Photo: John Manard / CC BY-SA 4.0 (source: Wikimedia Commons)
My Take
For anyone who grew up on anime and games, Laura Bailey is royalty. From a young Trunks in Dragon Ball Z to Lust in Fullmetal Alchemist, Maka in Soul Eater, and Tohru in Fruits Basket, she is a one-woman ensemble. What impresses me most is her range: she can voice a seductive villain and a tender, fragile girl with equal conviction. Her recent wins at The Game Awards and the BAFTAs confirm she has mastered performance capture too. A voice actor from Biloxi who contains multitudes, she leaves me genuinely marveling at how many people seem to live inside her.
Overview
Laura Bailey (born May 28, 1981) is an American voice actress. She made her debut as Kid Trunks in the Funimation dub of Dragon Ball Z and has since voiced Henrietta in Gunslinger Girl, Emily / Glitter Lucky in Glitter Force, Tohru Honda in Fruits Basket, Lust in Fullmetal Alchemist and Fullmetal Alchemist: Brotherhood, the title character in the Funimation dub of Shin-Chan, and Maka Albarn in Soul Eater.

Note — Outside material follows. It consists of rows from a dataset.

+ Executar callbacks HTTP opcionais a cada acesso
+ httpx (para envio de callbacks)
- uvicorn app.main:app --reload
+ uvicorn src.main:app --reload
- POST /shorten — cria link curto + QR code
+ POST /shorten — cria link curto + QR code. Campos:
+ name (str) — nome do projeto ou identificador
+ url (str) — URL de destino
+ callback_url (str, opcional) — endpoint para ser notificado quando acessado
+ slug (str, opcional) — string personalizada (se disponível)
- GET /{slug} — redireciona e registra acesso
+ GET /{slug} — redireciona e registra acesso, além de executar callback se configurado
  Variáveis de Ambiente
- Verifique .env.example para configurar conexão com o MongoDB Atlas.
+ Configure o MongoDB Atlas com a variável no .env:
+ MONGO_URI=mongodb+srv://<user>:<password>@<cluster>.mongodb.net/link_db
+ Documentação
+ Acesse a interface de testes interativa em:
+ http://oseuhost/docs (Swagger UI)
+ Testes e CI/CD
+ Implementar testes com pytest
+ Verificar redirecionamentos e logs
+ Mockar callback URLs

Summary adapted from Wikipedia, licensed under CC BY-SA 4.0.
1. Profile
- Name (English)
- Laura Bailey
- Name (Japanese)
- ローラ・ベイリー
- Reading
- ろーら・べいりー
- Born
- May 28, 1981 (age 45)
- Zodiac / Chinese zodiac
- Gemini / Rooster
- Origin
- Biloxi, Mississippi, United States
- Blood type
- Private
- Height
- Private
- Agency
- Private
- Occupation
- voice actor
2. Background
- Elementary school
- Private
- Junior high
- Private
- High school
- Private
- University
- Collin College
Awards & achievements
- 2020 The Game Awards − Best Performance
- 2021 British Academy Games Award for Performer in a Leading Role
3. Relationships
- Spouse
- Private
- Children
- Private
- Parents
- Private
- Siblings
- Private
4. Personality
Motto
Private
6. Links
Voice actor — see all → · More people from United States →
7. About this entry
Tags
- Last updated
- 2026-06-11
Facts are limited to publicly available information up to 2024; non-public items are marked "Private / Unknown". English text is machine-assisted (facts translated by Sonnet, "My Take" written by Opus 4.8). The Japanese page is the source of record.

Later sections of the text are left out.